This article was originally published here
Br J Cancer. 2022 Mar 2. doi: 10.1038/s41416-022-01718-5. Online ahead of print.
BACKGROUND: The variation in cancer incidence between population groups can inform public health and cancer services. Previous studies have shown that cancer incidence rates vary by ethnic group in England. Since their publication, the completeness of recording ethnicity in cancer data has improved and relevant inequalities (e.g. prevalence of risk factors and access to health care) may have changed.
METHODS: Age-standardized incidence rates were calculated for Asian, Black, Mixed/Multiple and White ethnic groups in England in 2013-2017, using nearly 3 million diagnoses at 31 cancer sites. Rate ratios were calculated with white ethnic group as reference. Sensitivity analyzes used imputed ethnicity for cases with missing data and perturbed population estimates.
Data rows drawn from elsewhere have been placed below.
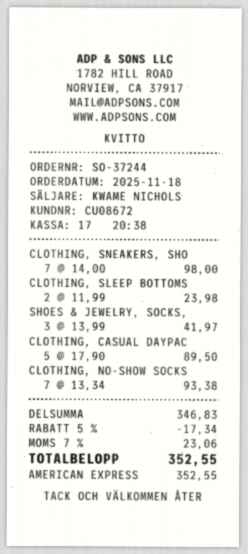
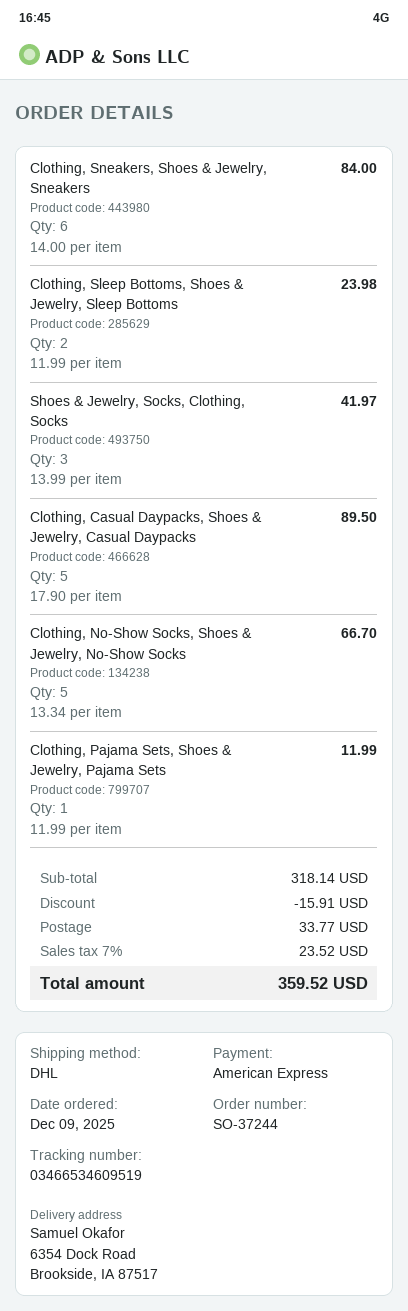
order date: 2025-11-18 -> 2025-12-09
CLOTHING, SNEAKERS, SHO: 7 x 14.00 = 98.00 -> 6 x 14.00 = 84.00
CLOTHING, NO-SHOW SOCKS: 7 x 13.34 = 93.38 -> 5 x 13.34 = 66.70
Clothing, Pajama Sets, Shoes & Jewelry, Pajama Sets: none -> 1 x 11.99 = 11.99
subtotal: 346.83 -> 318.14
discount: 17.34 -> 15.91
shipping: none -> 33.77
tax: 7% = 23.06 -> 7% = 23.52
total: 352.55 -> 359.52

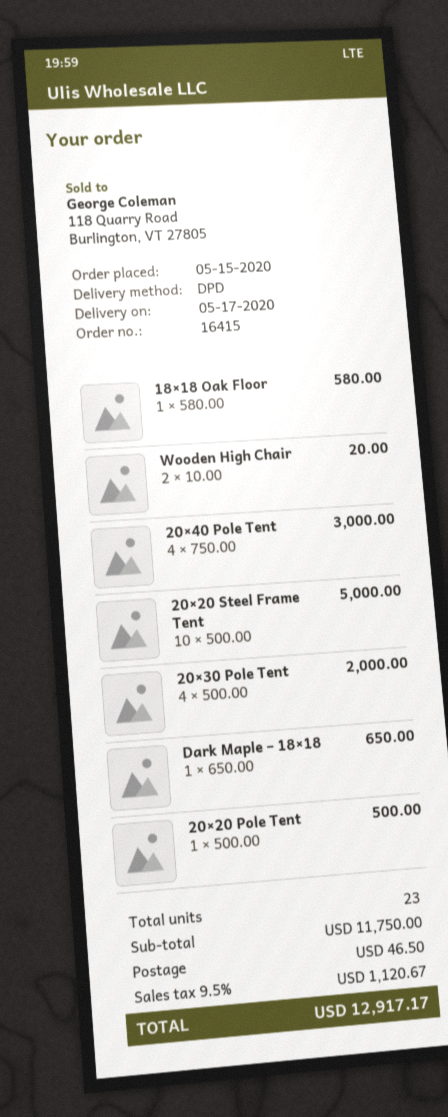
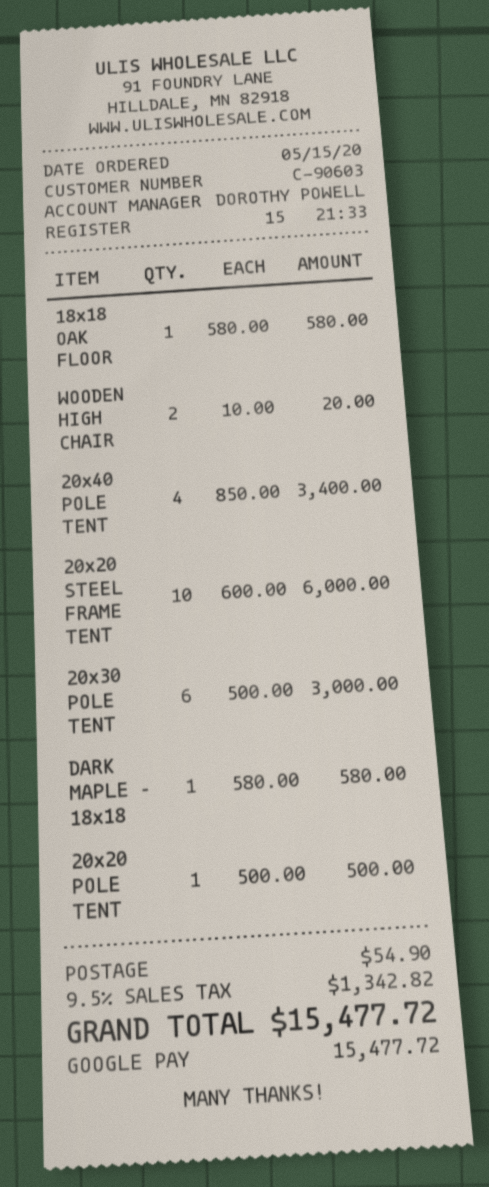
20×40 Pole Tent: 4 x 750.00 = 3000.00 -> 4 x 850.00 = 3400.00
20×20 Steel Frame Tent: 10 x 500.00 = 5000.00 -> 10 x 600.00 = 6000.00
20×30 Pole Tent: 4 x 500.00 = 2000.00 -> 6 x 500.00 = 3000.00
Dark Maple – 18×18: 1 x 650.00 = 650.00 -> 1 x 580.00 = 580.00
shipping: 46.50 -> 54.90
tax: 9.5% = 1120.67 -> 9.5% = 1342.82
total: 12917.17 -> 15477.72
RESULTS: Incidence rates for most cancer sites and combinations of ethnic groups and gender were lower in non-white minority ethnic groups compared to the corresponding white group, with particularly low rate ratios (less than 0.5) for skin cancer melanoma and some smoking-related cancers (lung, bladder and esophageal cancers). Exceptions included prostate cancer (2.1 times higher in black men), myeloma (2.7 to 3.0 times higher in black people), several gastrointestinal cancers intestinal (1.1 to 1.9 times higher in people of black origin, 1.4 to 2.2 times higher in people of black origin). people of Asian descent), Hodgkin’s lymphoma (1.1 times higher in Asian men, 1.3 times higher in black men) and thyroid cancers (1.4 times higher in people of Asian ethnicity, 1.2 times higher in people of black ethnicity). Sensitivity analyzes did not significantly change these results (rate ratios changed by a maximum of 12 percentage points, direction and significance of results remained unchanged across all cancer site/sex/group combinations ethnic except two).
CONCLUSIONS: People from a non-white ethnic minority in England generally have a lower cancer risk than the white population, although there are a number of notable exceptions. These results should galvanize efforts to better understand the reasons for this variation and the possible impact on cancer services, patient experiences and outcomes.